In “Neo-Benshi: The Poet as Ventriloquist” (Viz. Inter-Arts: Interventions, 2016), I write, “In Neo-Benshi, as with other interventionist art forms, the effectiveness of the intervention–and the fun for the audience–emerge because there is a subversion of expectation through irony, defamiliarization, and detournement [similar to] the Situationists who filled in the dialogue bubbles of familiar comics with alternative, often subversive, speech… Aligned with the Drag Queen figure, the new benshi appropriates an overdetermined identity…filling false immanence with alternative presence to show that the original was empty too… Iconic films like Rebel and Streetcar are perfect vehicles for Neo-Benshi since viewers recognize the ironic allusions, giving the “drag” version its winking campy quality.  How can you not see Blanche Dubois as a fading drag queen or Stella as a zombie as she walks in a trance down the stairs back into the arms of Stanley?”  

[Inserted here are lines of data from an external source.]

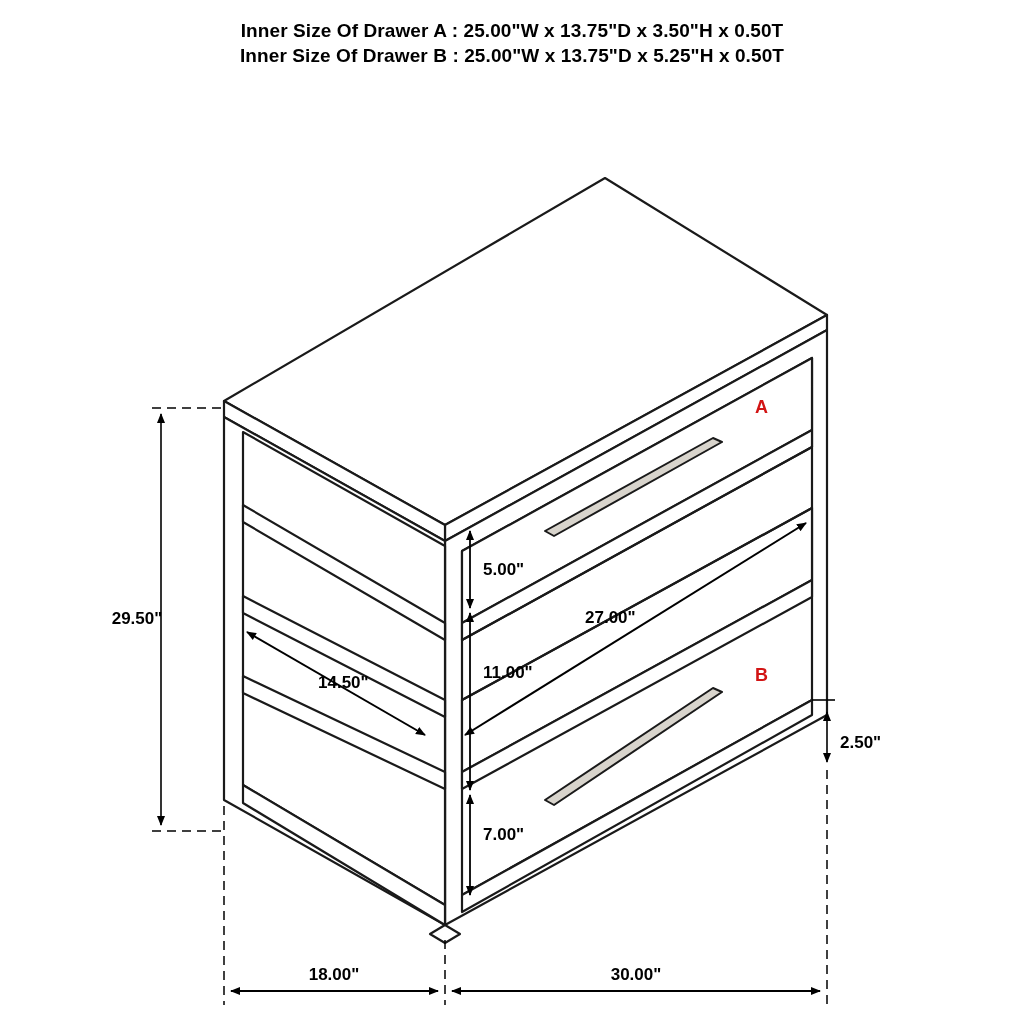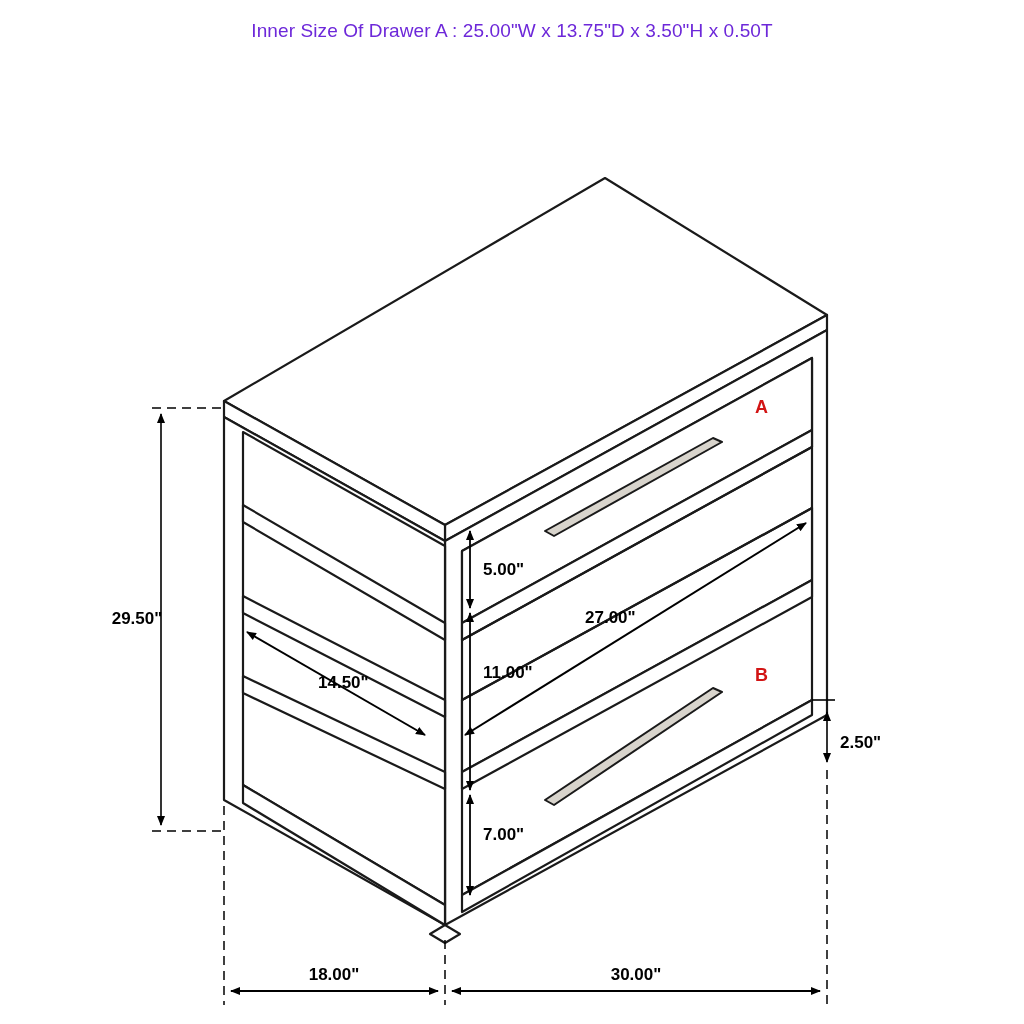--- a/index.html
+++ b/index.html
@@ -18,23 +18,23 @@
     position: relative;
     width: 1024px;
     height: 1024px;
   }
   .header {
     position: absolute;
     top: 18px;
     left: 0;
     width: 1024px;
     text-align: center;
-    font-weight: normal;
+    font-weight: bold;
     font-size: 19px;
-    color: #6d28d9;
+    color: #000000;
     line-height: 25px;
     letter-spacing: 0.1px;
   }
   .header div {
     white-space: nowrap;
   }
   svg.diagram {
     position: absolute;
     top: 0;
     left: 0;
@@ -52,20 +52,21 @@
     fill: #d21414;
   }
 </style>
 </head>
 <body>
 
 <div id="stage">
 
   <div class="header">
     <div>Inner Size Of Drawer A : 25.00"W x 13.75"D x 3.50"H x 0.50T</div>
+    <div>Inner Size Of Drawer B : 25.00"W x 13.75"D x 5.25"H x 0.50T</div>
   </div>
 
   <svg class="diagram" width="1024" height="1024" viewBox="0 0 1024 1024">
 
     <defs>
       <marker id="arrowEnd" markerWidth="11" markerHeight="11" refX="9" refY="4" orient="auto" markerUnits="userSpaceOnUse">
         <path d="M0,0 L10,4 L0,8 z" fill="#000"></path>
       </marker>
       <marker id="arrowStart" markerWidth="11" markerHeight="11" refX="1" refY="4" orient="auto" markerUnits="userSpaceOnUse">
         <path d="M10,0 L0,4 L10,8 z" fill="#000"></path>

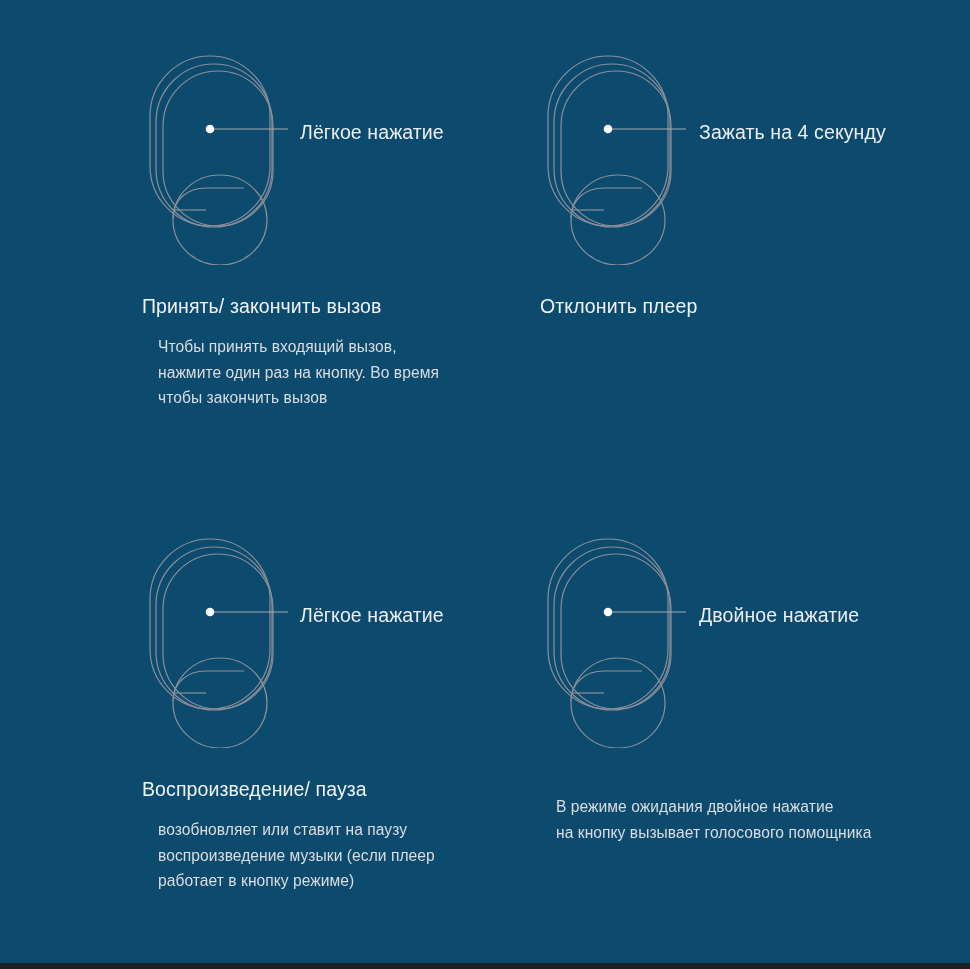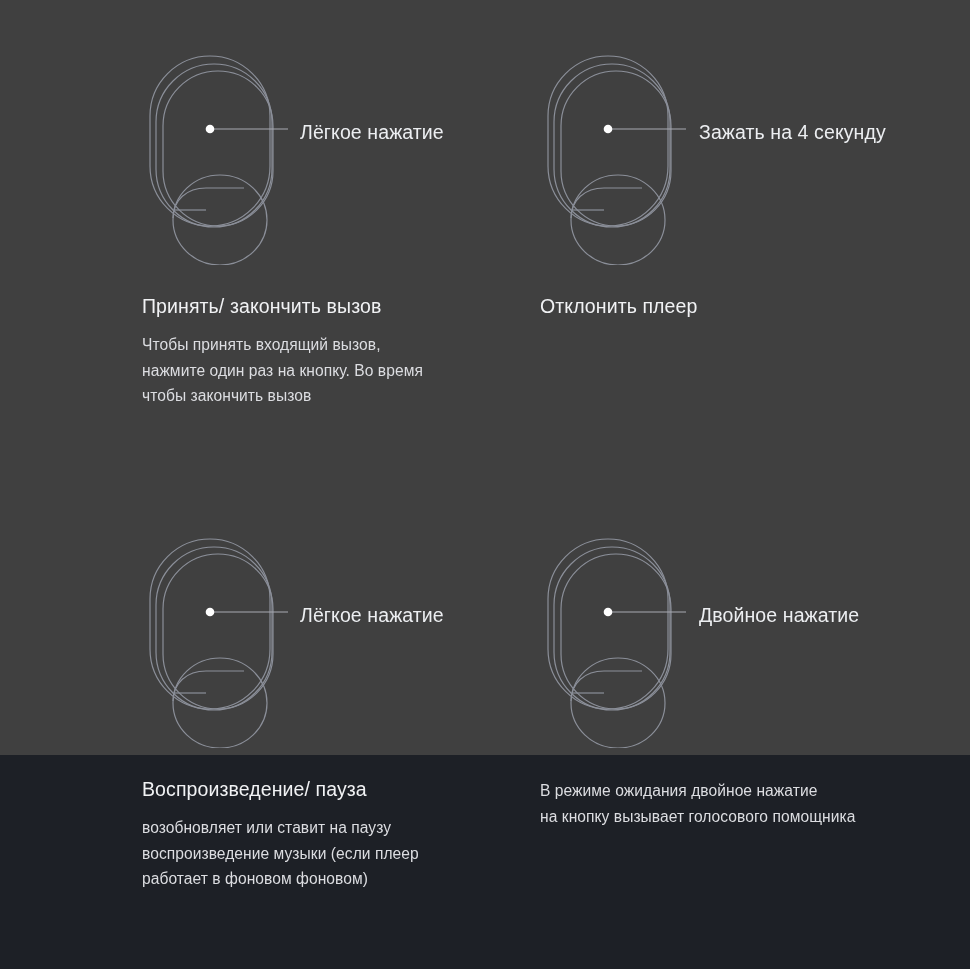--- a/index.html
+++ b/index.html
@@ -11,22 +11,22 @@
     height: 969px;
     background: #1d2026;
     font-family: "Liberation Sans", sans-serif;
     overflow: hidden;
     position: relative;
   }
 
   .page {
     position: relative;
     width: 970px;
-    height: 755px;
-    background: #404040;
+    height: 963px;
+    background: #0c4a6e;
   }
 
   
   .cell {
     position: absolute;
     width: 420px;
   }
   .cell-r1c1 { left: 140px; top: 50px; }
   .cell-r1c2 { left: 538px; top: 50px; }
   .cell-r2c1 { left: 140px; top: 533px; }
@@ -68,21 +68,21 @@
     font-size: 19.5px;
     color: #f1f2f4;
     margin: 0 0 14px 0;
     letter-spacing: 0.1px;
     white-space: nowrap;
   }
   .feature-desc {
     font-size: 15.6px;
     line-height: 25.5px;
     color: #dcdde1;
-    margin: 0;
+    margin: 16px;
     letter-spacing: 0.05px;
   }
   .feature-desc .ln { display: block; white-space: nowrap; }
 </style>
 </head>
 <body>
 
 <div class="page">
 
   <div class="cell cell-r1c1">
@@ -146,21 +146,21 @@
         <line x1="70" y1="79" x2="148" y2="79" stroke="#a7aab2" stroke-width="1.2"></line>
         <circle cx="70" cy="79" r="4.3" fill="#ffffff"></circle>
       </svg>
       <div class="callout-label">Лёгкое нажатие</div>
     </div>
     <div class="textblock">
       <div class="feature-title">Воспроизведение/ пауза</div>
       <div class="feature-desc">
         <span class="ln">возобновляет или ставит на паузу</span>
         <span class="ln">воспроизведение музыки (если плеер</span>
-        <span class="ln">работает в фоновом фоновом)</span>
+        <span class="ln">работает в кнопку режиме)</span>
       </div>
     </div>
   </div>
 
   <div class="cell cell-r2c2">
     <div class="illus">
       <svg width="400" height="215" viewBox="0 0 400 215" fill="none">
         <g stroke="#8b8f99" stroke-width="1.2" fill="none">
           <ellipse cx="80" cy="170" rx="47" ry="45"></ellipse>
           <path d="M33 168 C33 150 47 138 66 138 L104 138"></path>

I'm thankful to the organizers of the New Orleans Poetry Festival for considering the inclusion of a genre that is, in the words of Blanche Dubois, at least “50% illusion.".  It has been my dream, since first performing Blanche's saga at the Provincetown Tennessee Williams Festival, to bring it to its cinematic hometown of New Orleans.  

_________________________

Post-script: I spoke with Rodrigo Toscano and Henry Goldkamp at last year’s AWP in Philadelphia about performing my Neo-Benshi shows within the NOPF.  Both were enthusiastic. Rodrigo suggested the Marigny Opera House. I am happy to provide sample video footage of my performances.  Each performance in this hybrid, theater-film-poetry cabaret is about 20 minutes, bringing the total length of the show to 1 ½ hours or less.  (I am open to different curatorial possibilities, performing some, rather than all, of the films).  All that is needed is a screen, projector, laptop, microphone, and stand. Thank you.

 

Neo-Benshi performer, Roxi Power, stands to the right of the screen, speaking into a microphone. She narrates new words spoken by the characters, Stanley and Stella Kowalski, from A Streetcar Named Desire.  Stella is kissing Stanley on the cheek as he eats from a plate. Photograph by Marilyn Rivchin.